Stored items from a collection:
===============

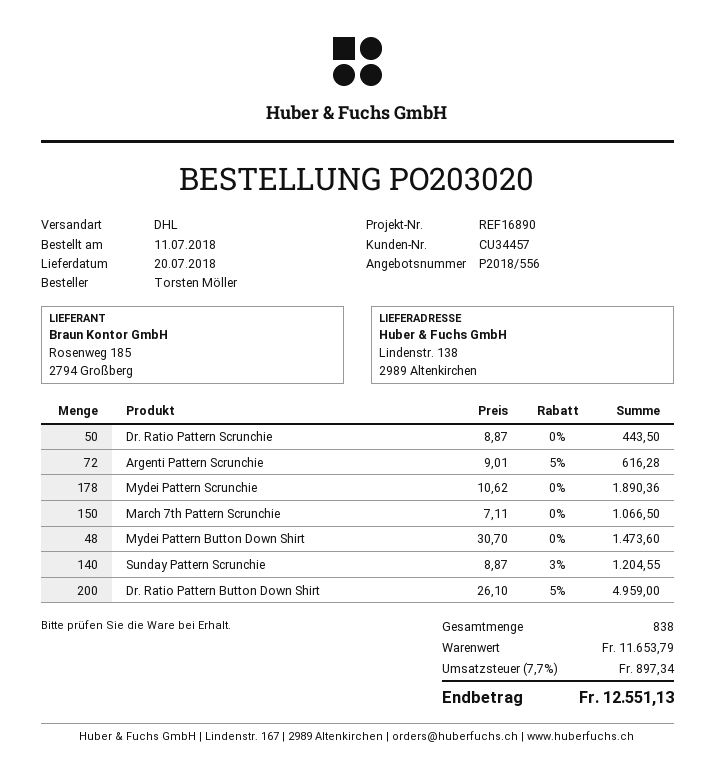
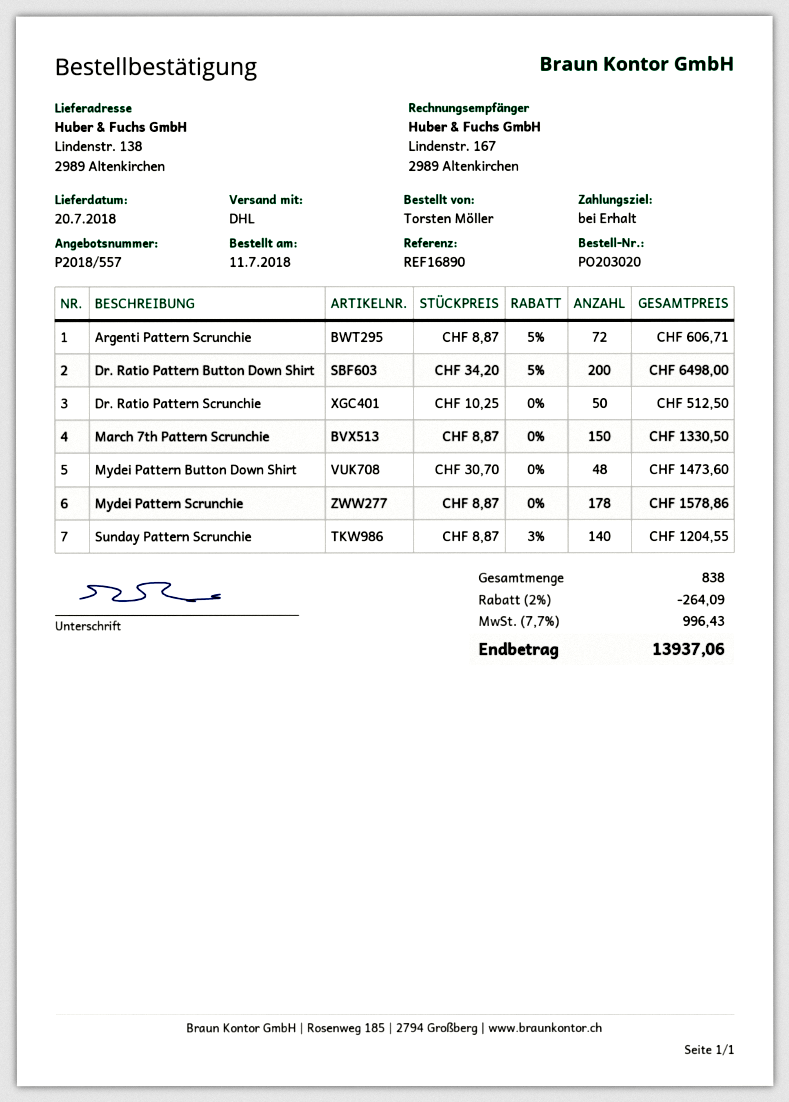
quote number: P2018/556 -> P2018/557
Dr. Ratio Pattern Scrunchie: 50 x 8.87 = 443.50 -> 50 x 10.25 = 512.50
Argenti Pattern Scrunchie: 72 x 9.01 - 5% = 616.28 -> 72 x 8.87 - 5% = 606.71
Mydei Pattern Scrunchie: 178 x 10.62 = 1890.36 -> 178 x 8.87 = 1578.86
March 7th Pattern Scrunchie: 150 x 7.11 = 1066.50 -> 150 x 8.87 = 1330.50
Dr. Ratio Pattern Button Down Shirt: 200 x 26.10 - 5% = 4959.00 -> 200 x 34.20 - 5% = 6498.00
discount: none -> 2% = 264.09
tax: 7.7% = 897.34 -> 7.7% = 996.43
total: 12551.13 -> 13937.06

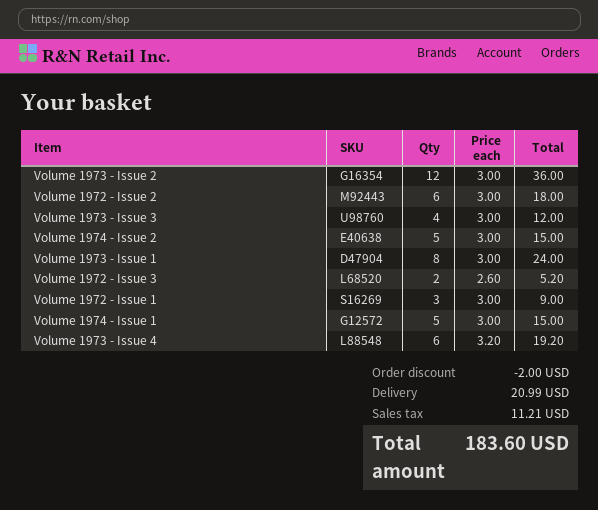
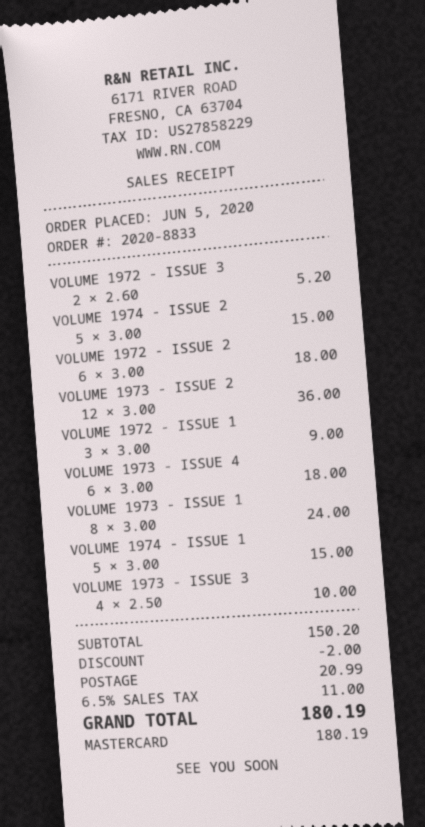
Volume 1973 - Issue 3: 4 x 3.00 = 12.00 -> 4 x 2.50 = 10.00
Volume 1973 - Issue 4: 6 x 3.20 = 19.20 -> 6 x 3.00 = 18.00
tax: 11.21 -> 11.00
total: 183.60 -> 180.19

===============

▶ _The problem_
Each entry above is to be written out again unchanged, apart from the pictures, which are left out.

▶ _Problem solution_
quote number: P2018/556 -> P2018/557
Dr. Ratio Pattern Scrunchie: 50 x 8.87 = 443.50 -> 50 x 10.25 = 512.50
Argenti Pattern Scrunchie: 72 x 9.01 - 5% = 616.28 -> 72 x 8.87 - 5% = 606.71
Mydei Pattern Scrunchie: 178 x 10.62 = 1890.36 -> 178 x 8.87 = 1578.86
March 7th Pattern Scrunchie: 150 x 7.11 = 1066.50 -> 150 x 8.87 = 1330.50
Dr. Ratio Pattern Button Down Shirt: 200 x 26.10 - 5% = 4959.00 -> 200 x 34.20 - 5% = 6498.00
discount: none -> 2% = 264.09
tax: 7.7% = 897.34 -> 7.7% = 996.43
total: 12551.13 -> 13937.06

Volume 1973 - Issue 3: 4 x 3.00 = 12.00 -> 4 x 2.50 = 10.00
Volume 1973 - Issue 4: 6 x 3.20 = 19.20 -> 6 x 3.00 = 18.00
tax: 11.21 -> 11.00
total: 183.60 -> 180.19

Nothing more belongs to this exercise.